MAKING OF A HIGHWAYMAN
Backus introduced Kiplinger to the artwork of one of his most talented apprentices, Alfred Hair, a future member of the Highwaymen. He sold him one of Hair’s paintings. Kiplinger was so impressed that he commissioned another painting from Hair and carried on a correspondence with the young African-American artist.
“[Y]ou have the stuff,” he wrote to the budding painter who would soon influence other young painters in the area. “And you owe it to the world to do as much with it as you can.”
“I hope you will not be angry,” Hair wrote back to Kiplinger, “but by mentioning your name, I have been able to sell a great deal of paintings. My customers said, ‘If it’s good enough for Kiplinger, it’s good enough for me.’
“Once again, I thank you for your inspiring letters,” Hair continued. “It gave me so much spirit and reminded me in a wonderful way of my duty to the world.”
SHARING THE WEALTH
Like Backus, Kiplinger was well-known for being a humanitarian. The Washington Post once described Kiplinger’s media empire as having a share-the-wealth culture, so unusual for a large corporation during those times — or any time for that matter. For instance, Kiplinger bought his cherished Bay Tree Lodge to share with every single one of his employees and associates. Each was afforded a free Florida vacation, every year, in a setting with a view straight out of a Backus painting.
In fact, Kiplinger commissioned a large canvas mural painting of the view from Bay Tree. When Martin County built its first library, on land Kiplinger donated to the community, he shared the view by donating the Backus mural to the library, too. That painting, which nowadays adorns the Blake Library, will be part of the upcoming exhibit.

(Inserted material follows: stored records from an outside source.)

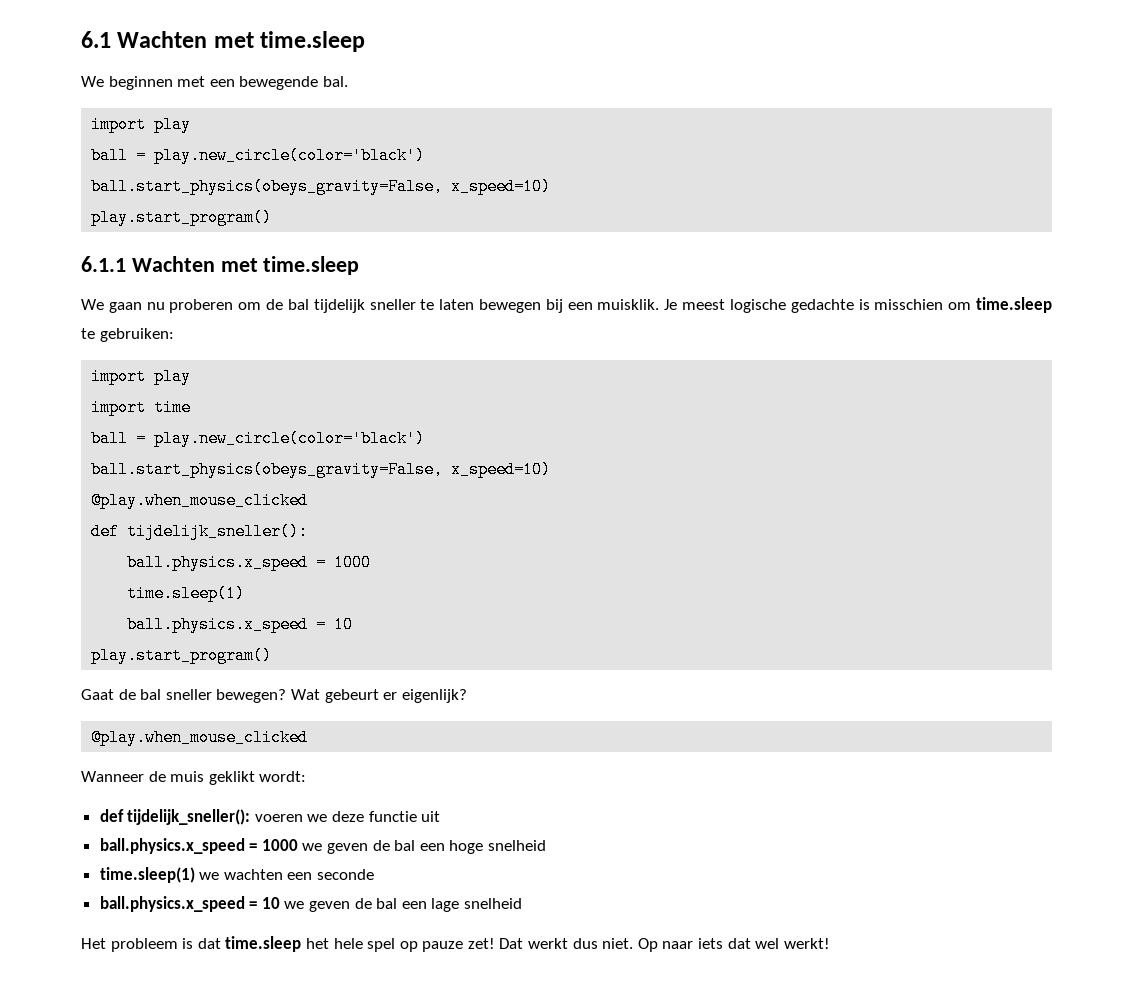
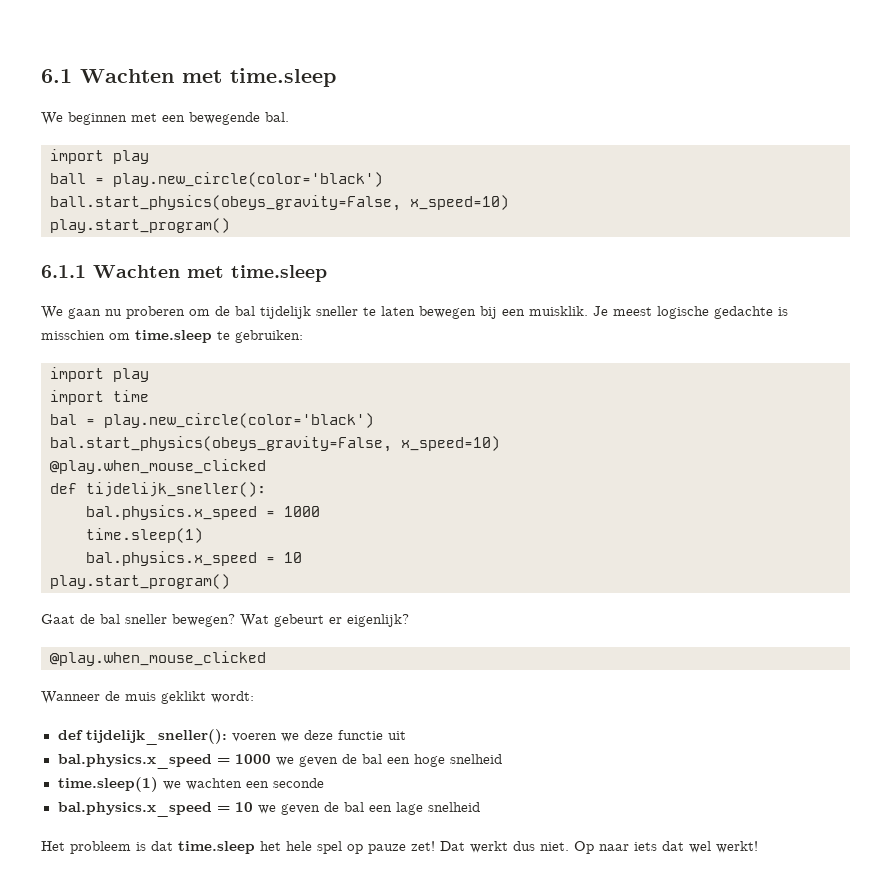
  import time
- ball = play.new_circle(color='black')
- ball.start_physics(obeys_gravity=False, x_speed=10)
+ bal = play.new_circle(color='black')
+ bal.start_physics(obeys_gravity=False, x_speed=10)
  @play.when_mouse_clicked
  def tijdelijk_sneller():
- ball.physics.x_speed = 1000
+ bal.physics.x_speed = 1000
  time.sleep(1)
- ball.physics.x_speed = 10
+ bal.physics.x_speed = 10
- ball.physics.x_speed = 1000 we geven de bal een hoge snelheid
+ bal.physics.x_speed = 1000 we geven de bal een hoge snelheid
- ball.physics.x_speed = 10 we geven de bal een lage snelheid
+ bal.physics.x_speed = 10 we geven de bal een lage snelheid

Kiplinger’s grandson, Knight Kiplinger, who cherishes the Treasure Coast region as much as his grandfather did, came up with an idea of how best to continue the legacy of his grandfather’s friendship with Backus, Alfred Hair and other gifted artists of the community. Through a generous gift, the Kiplinger family has endowed a section of the museum to be known henceforth as the Kiplinger Gallery. For generations to come, the new Kiplinger Gallery will help perpetuate the fame of Backus and artists he influenced.
TIMELESS HALL OF FAME
Backus was posthumously inducted into the Florida Hall of Fame for Artists in 1993. His sister, Laura “Titter” Nottage, accepted the honor on his behalf. She told a reporter that if her brother had been alive, he would have “shrugged it off.” He was so modest about his talent. She said he would rather be remembered as a humanitarian.

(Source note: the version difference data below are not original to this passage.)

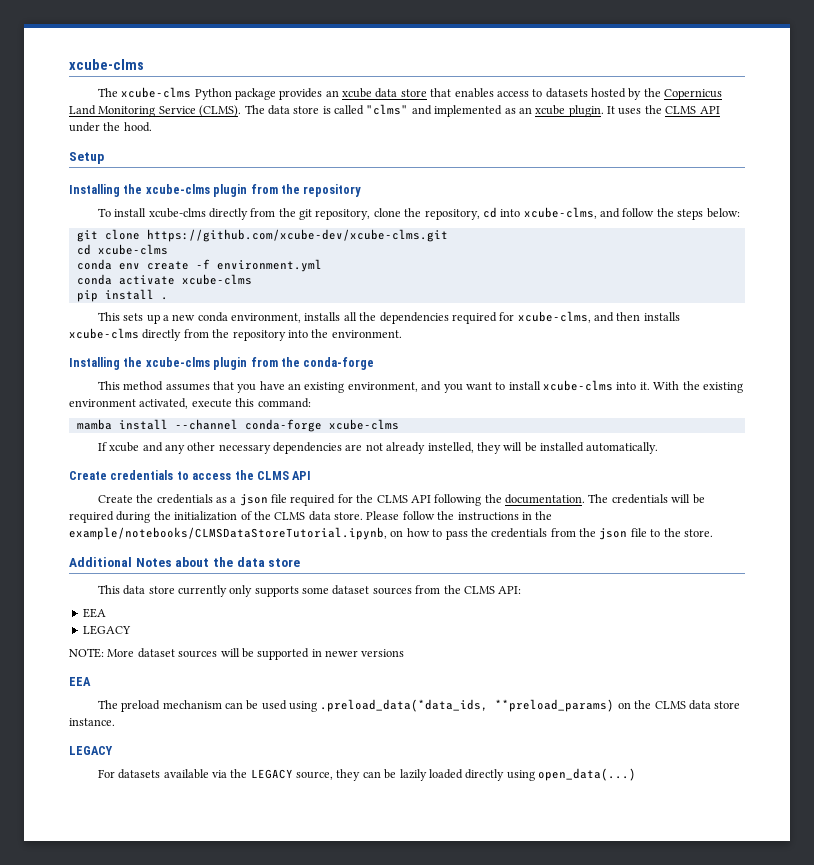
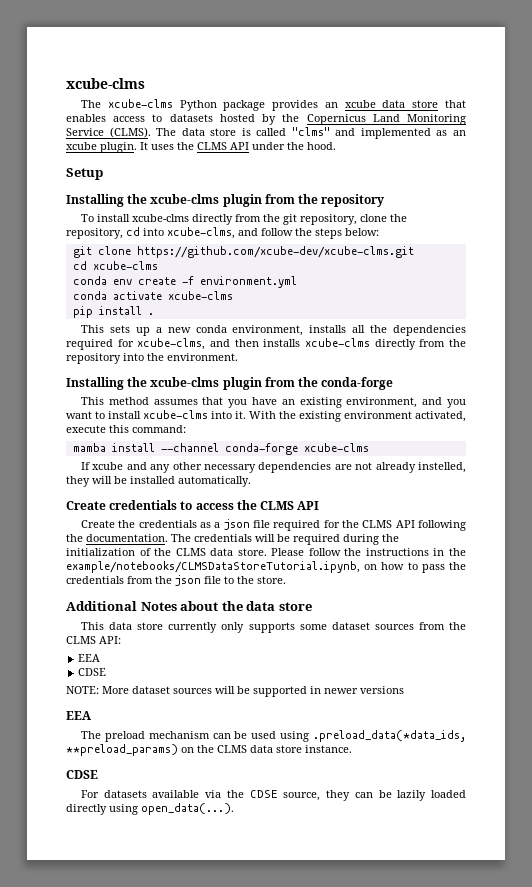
  This data store currently only supports some dataset sources from the CLMS API:
  EEA
- LEGACY
+ CDSE
  The preload mechanism can be used using .preload_data(*data_ids, **preload_params) on the CLMS data store instance.
- LEGACY
+ CDSE
- For datasets available via the LEGACY source, they can be lazily loaded directly using open_data(...)
+ For datasets available via the CDSE source, they can be lazily loaded directly using open_data(...).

The fame of Backus as artist and humanitarian is worth spreading today. Many who have written about him have made much of how he has left a memoir in oils of a Florida that is vanishing quickly — or is already gone, perhaps. The miles of unspoiled beaches and idyllic woods were not endless after all. What once was an ordinary taken-for-granted fact all around us has been crowded out, and the past now seems like fiction. It’s true; his paintings can make us miss what we had. But if you look at them less nostalgically, in a majority of Backus’ Florida vistas there is an aspect of our exotic homeland that will never pass away.

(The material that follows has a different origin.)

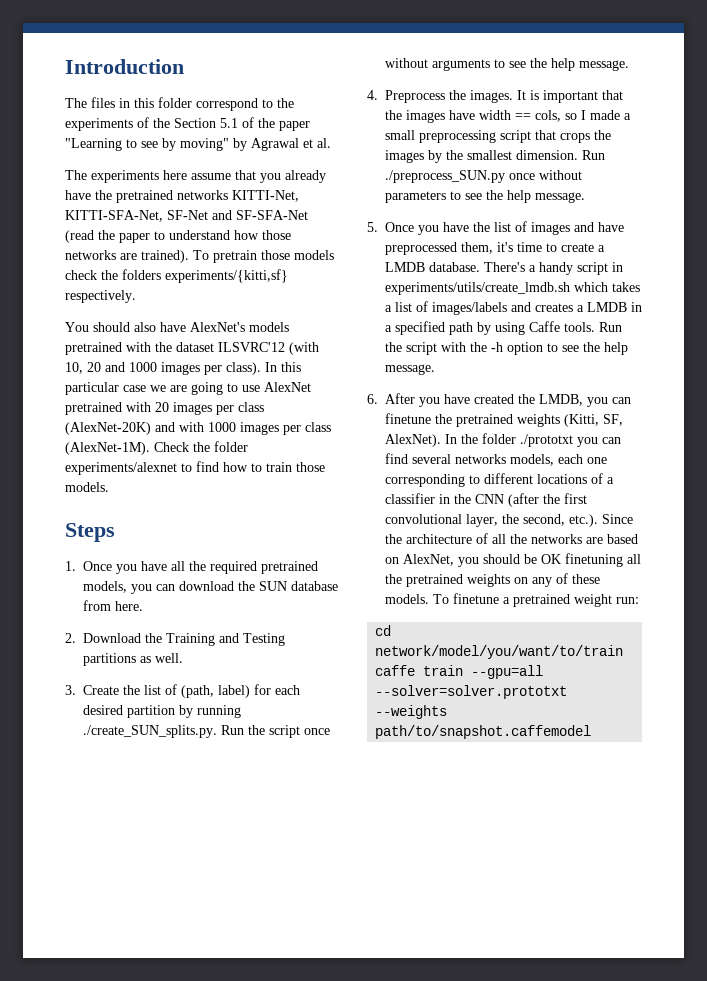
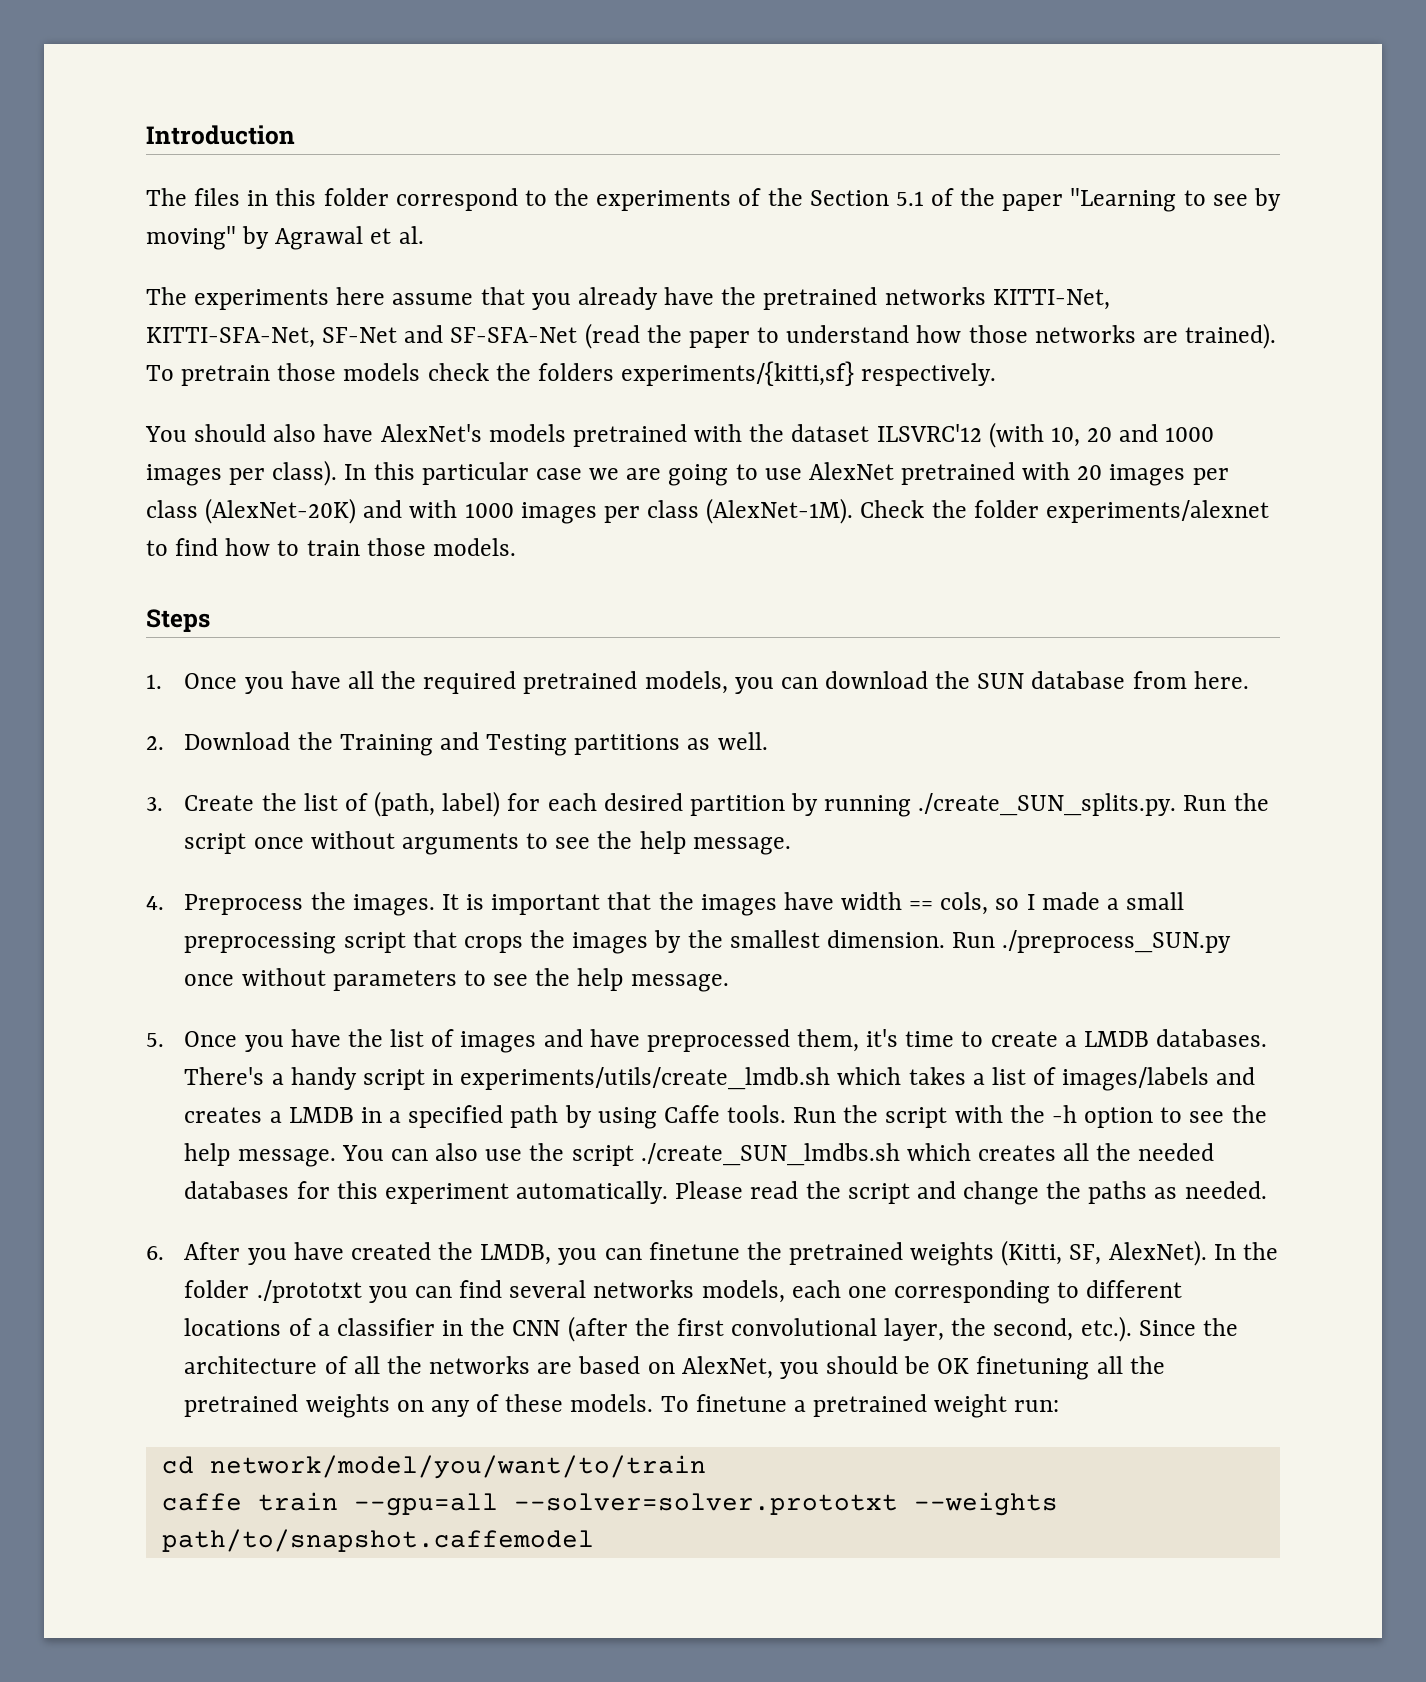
- 5. Once you have the list of images and have preprocessed them, it's time to create a LMDB database.
+ 5. Once you have the list of images and have preprocessed them, it's time to create a LMDB databases.
+ You can also use the script ./create_SUN_lmdbs.sh which creates all the needed databases for this experiment automatically. Please read the script and change the paths as needed.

In his book My Florida, Lyons wrote, “If you came to Florida and didn’t feel close to the clouds, you really didn’t see Florida.”
Backus felt close to the clouds. It’s obvious. Time and again, when young artists came to him wanting to learn how to paint, he took them outside to witness the play of light and color in the clouds, on the trees, in the water. His paintings are more than merely landscapes — they are skyscapes too.
Next time you look at Florida’s spectacular clouds, see if you can feel them as deeply as Backus did. Maybe it’s more than just a momentary sense of peacefulness they offer. There is a recurring illumination, which is still accessible to everyone who is open to looking through the artist’s eyes. How fortunate that A. E. Backus spent a lifetime replicating his inner sense of wonder about our natural world, day to day and year by year. And what a legacy it was — and is — for Willard Monroe Kiplinger and his descendants to celebrate the lasting magnificence of his friend’s great art.